2022 Outlook – North American Equities

Many of the dynamics that dominated markets in late 2021 are likely to continue their impact as we enter 2022. A new COVID-19 strain, tagged as Omicron, rattled markets with renewed threats of economic lockdowns and left us wondering if we will we ever get back to “normal” or at least something resembling the old “normal”.

The pandemic has certainly magnified the point we are a global community, despite the fact we act regionally. When it comes to elements such as infectious diseases and the climate, we are all in this together. Regions with low vaccination rates facilitate the evolution of the virus and increase the risk that harmful variants will continue to emerge. Regional policy responses also have a significant influence. In much of the western world, we have monitored hospitalization rates and health care capacity as the critical barometer to trigger social and economic lockdowns.

China, and select other regions, have a much stricter COVID-19 policy, requiring regional lockdowns and quarantine at the first signs of infection. This low tolerance policy can reduce infection levels, but has the potential to slow economic growth as well as create recurring supply chain disruptions. The flipside is the vaccination rate continues to climb and vaccines seem to be extremely effective at preventing severe disease from all known variants.

Antiviral drugs are also becoming available, providing an additional treatment response that should ultimately help relegate COVID-19 to an endemic, similar to the flu. Our base case continues to be we are through the worst of the social and economic impact, and a gradual reopening will continue, albeit with continued bumps along the road. 

Economic impact


When we look at the economic impact of COVID-19, it’s important to acknowledge that thanks to the response of governments and central banks, the virus did not eliminate economic growth.

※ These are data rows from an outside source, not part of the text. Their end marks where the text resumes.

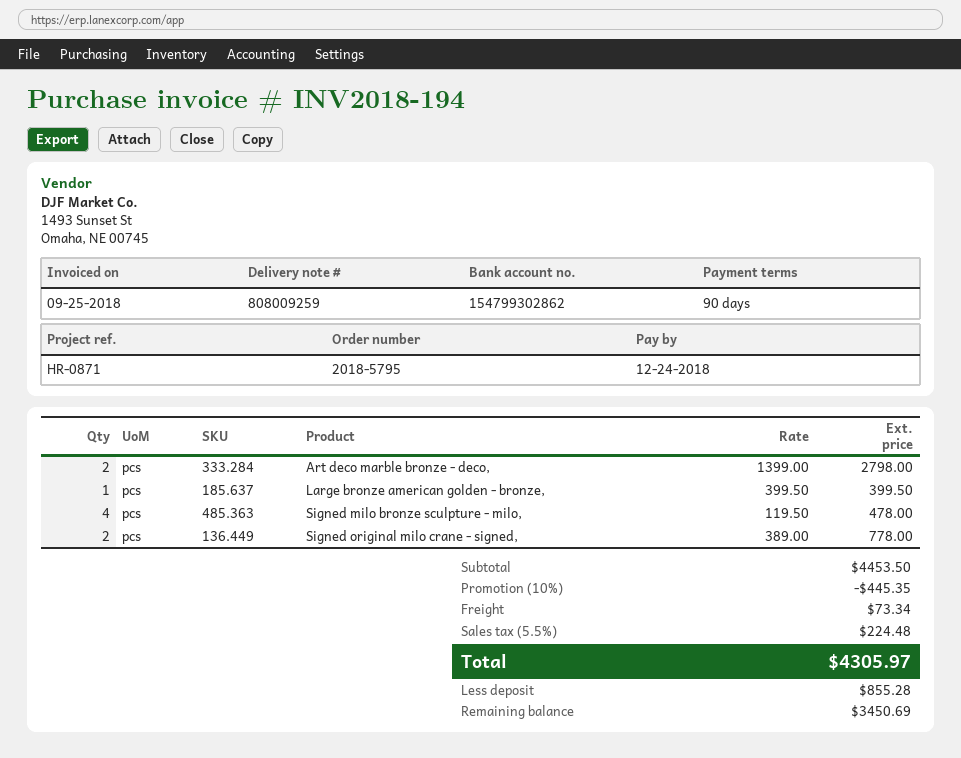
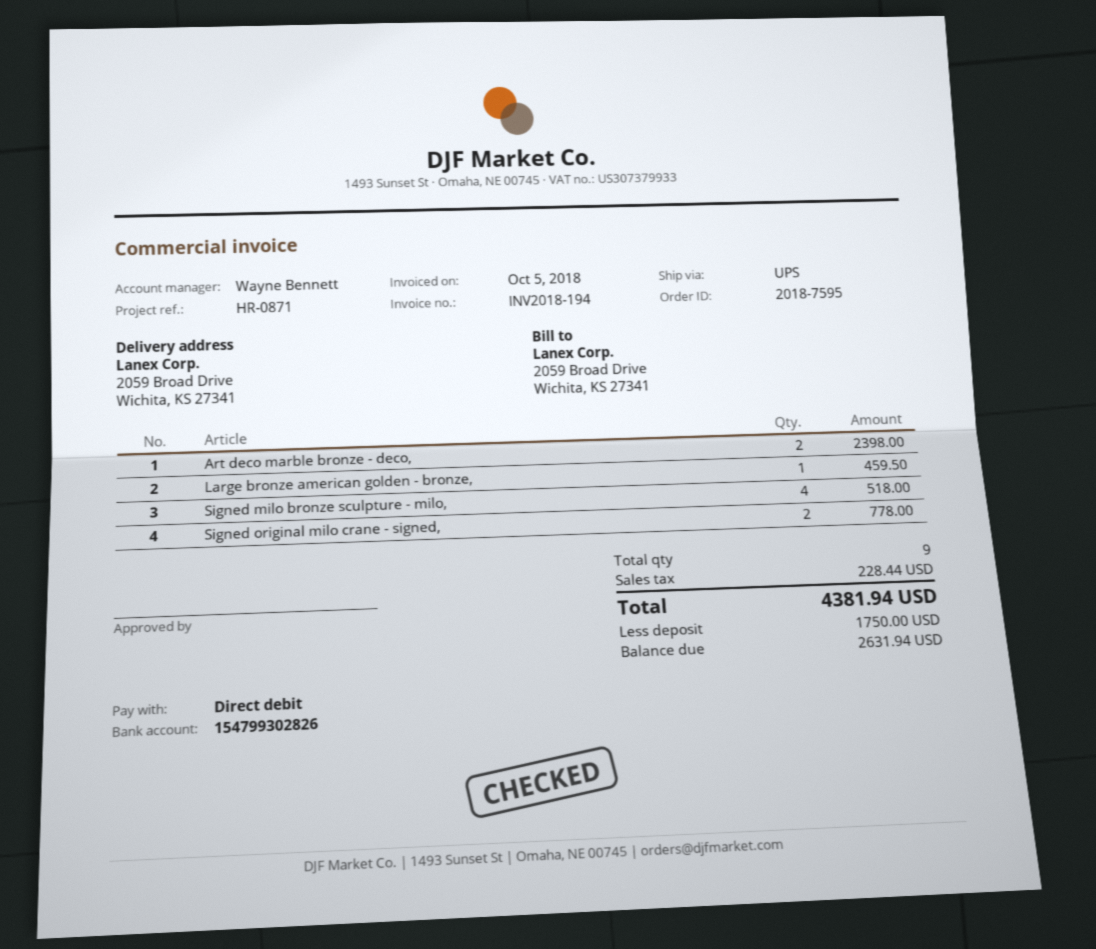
order number: 2018-5795 -> 2018-7595
invoice date: 2018-09-25 -> 2018-10-05
bank account: 154799302862 -> 154799302826
Art deco marble bronze - deco,: 2 for 2798.00 -> 2 for 2398.00
Large bronze american golden - bronze,: 1 for 399.50 -> 1 for 459.50
Signed milo bronze sculpture - milo,: 4 for 478.00 -> 4 for 518.00
discount: 10% = 445.35 -> none
shipping: 73.34 -> none
tax: 224.48 -> 228.44
total: 4305.97 -> 4381.94
deposit: 855.28 -> 1750.00
balance: 3450.69 -> 2631.94

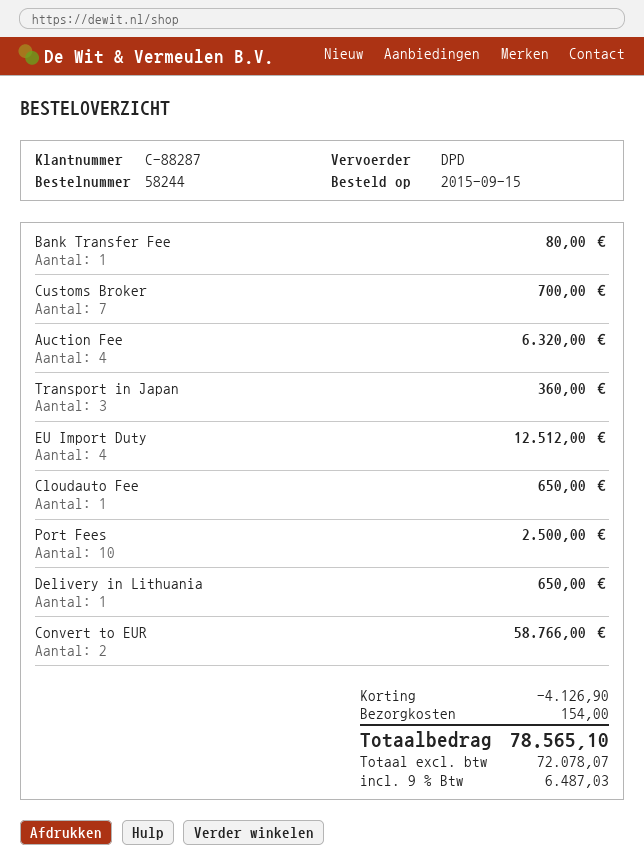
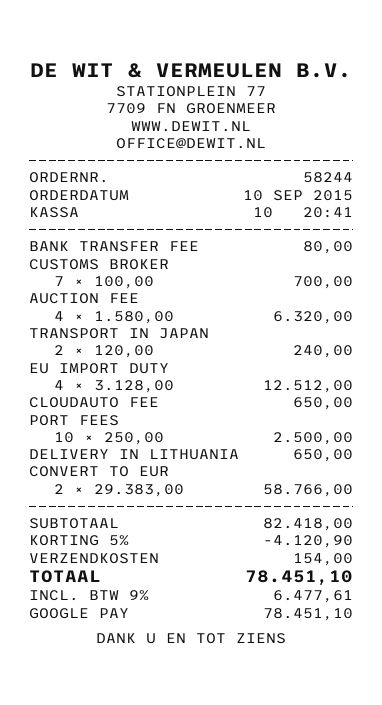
order date: 2015-09-15 -> 2015-09-10
Transport in Japan: 3 for 360.00 -> 2 for 240.00
discount: 4126.90 -> 4120.90
tax: 9% = 6487.03 -> 9% = 6477.61
total: 78565.10 -> 78451.10

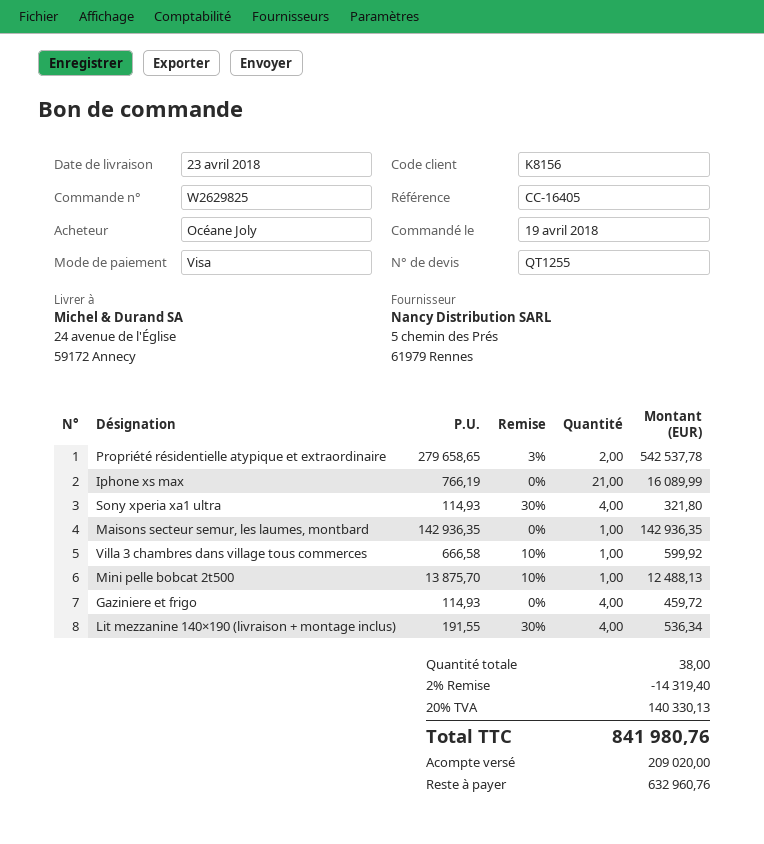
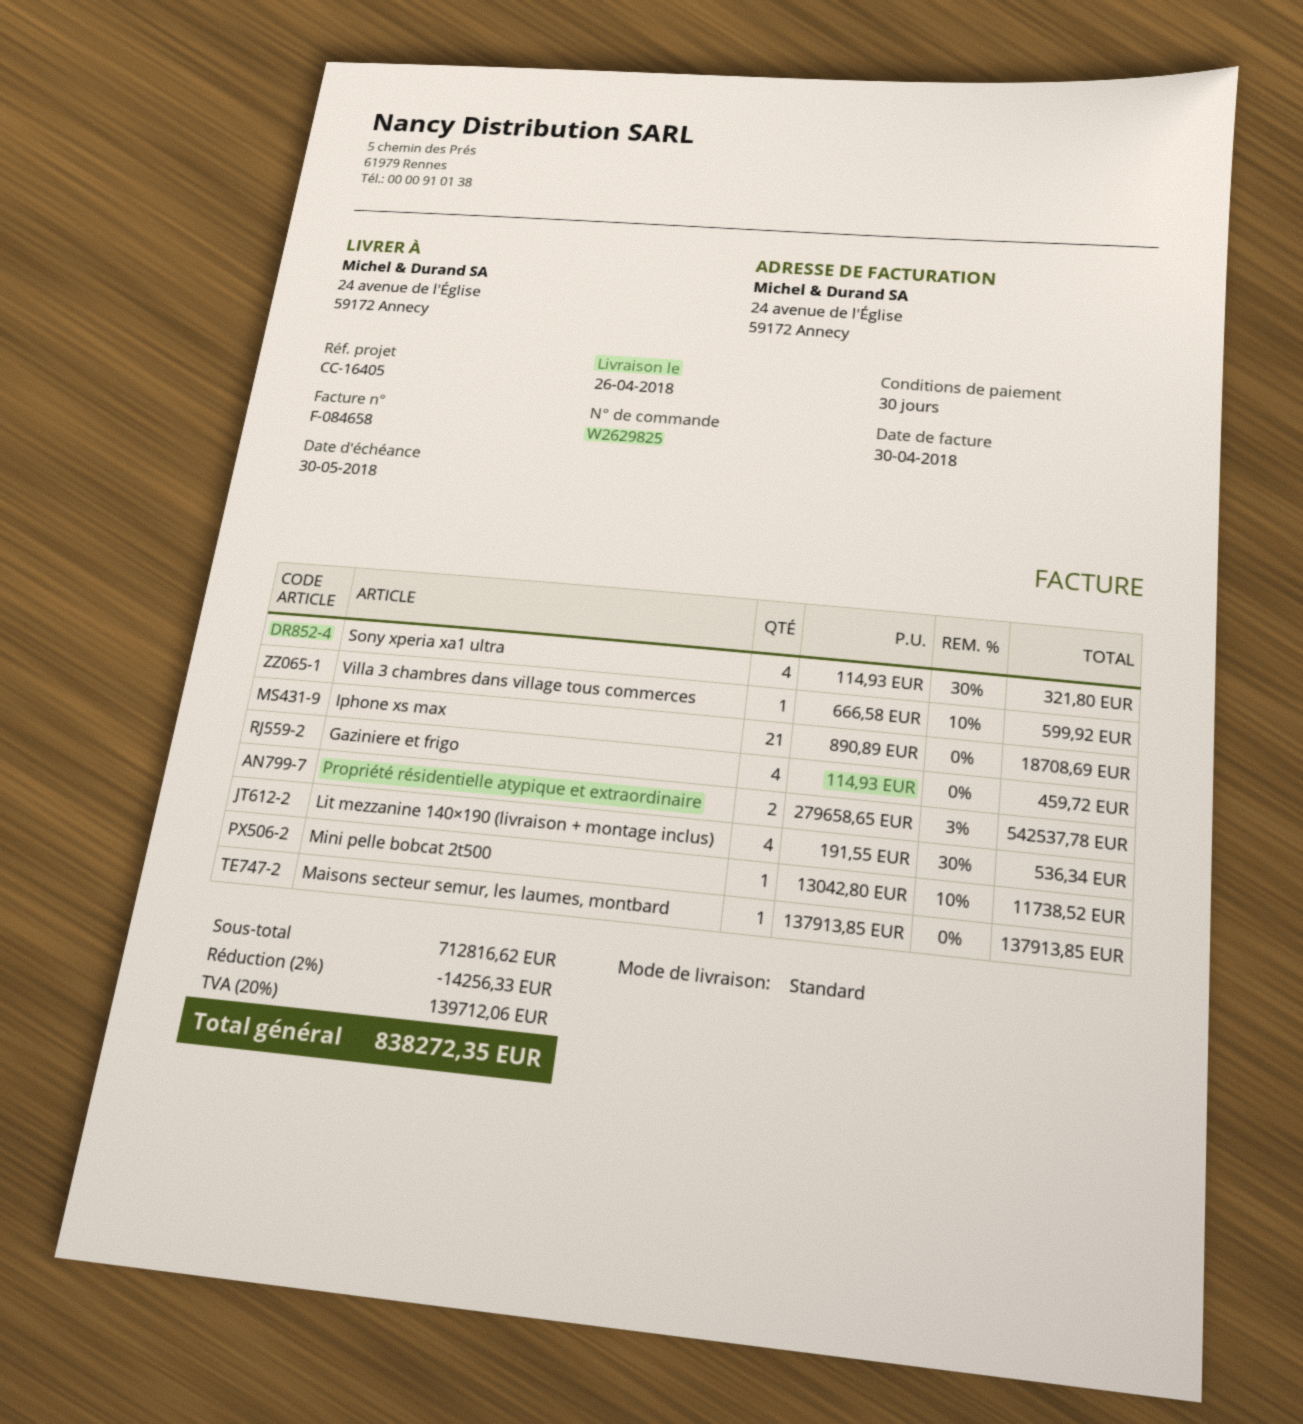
delivery date: 2018-04-23 -> 2018-04-26
Iphone xs max: 21 x 766.19 = 16089.99 -> 21 x 890.89 = 18708.69
Maisons secteur semur, les laumes, montbard: 1 x 142936.35 = 142936.35 -> 1 x 137913.85 = 137913.85
Mini pelle bobcat 2t500: 1 x 13875.70 - 10% = 12488.13 -> 1 x 13042.80 - 10% = 11738.52
discount: 2% = 14319.40 -> 2% = 14256.33
tax: 20% = 140330.13 -> 20% = 139712.06
total: 841980.76 -> 838272.35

Instead, it shifted spending to goods from services, as we all spent more time in our homes. This spending on goods, in combination with supply chain disruptions, induced a spike in inflation.

The goal of central banks is full employment and price stability with short-term interest rates being the primary tool to influence spending and inflation. The set rate influences the pricing of essentially all assets, including equities. A critical question for markets in 2022 is: are short-term rates going higher and, if so, by how much? This in turn is linked to whether high inflation persists, threatening price stability. Our view, similar to COVID-19, is we are through the worst of the disruptions and have seen peak inflation. Supply chains will continue to mend, taking out the scarcity pricing that drove the exceptional level of inflation experienced at the end of 2021.

Assuming we can continue reopening, particularly as we move into the warmer months, spending may shift from goods back to services. Services generally run at a greater inflation level than goods, so as inflation retreats from recent peaks, could be a prolonged period of higher inflation than we experienced pre-pandemic. Central banks are motivated to move short-term interest rates off the zero-bound to create future flexibility. However, our view is expanded debt levels will cap short-term rates fairly low (around 1%) before any significant economic impact.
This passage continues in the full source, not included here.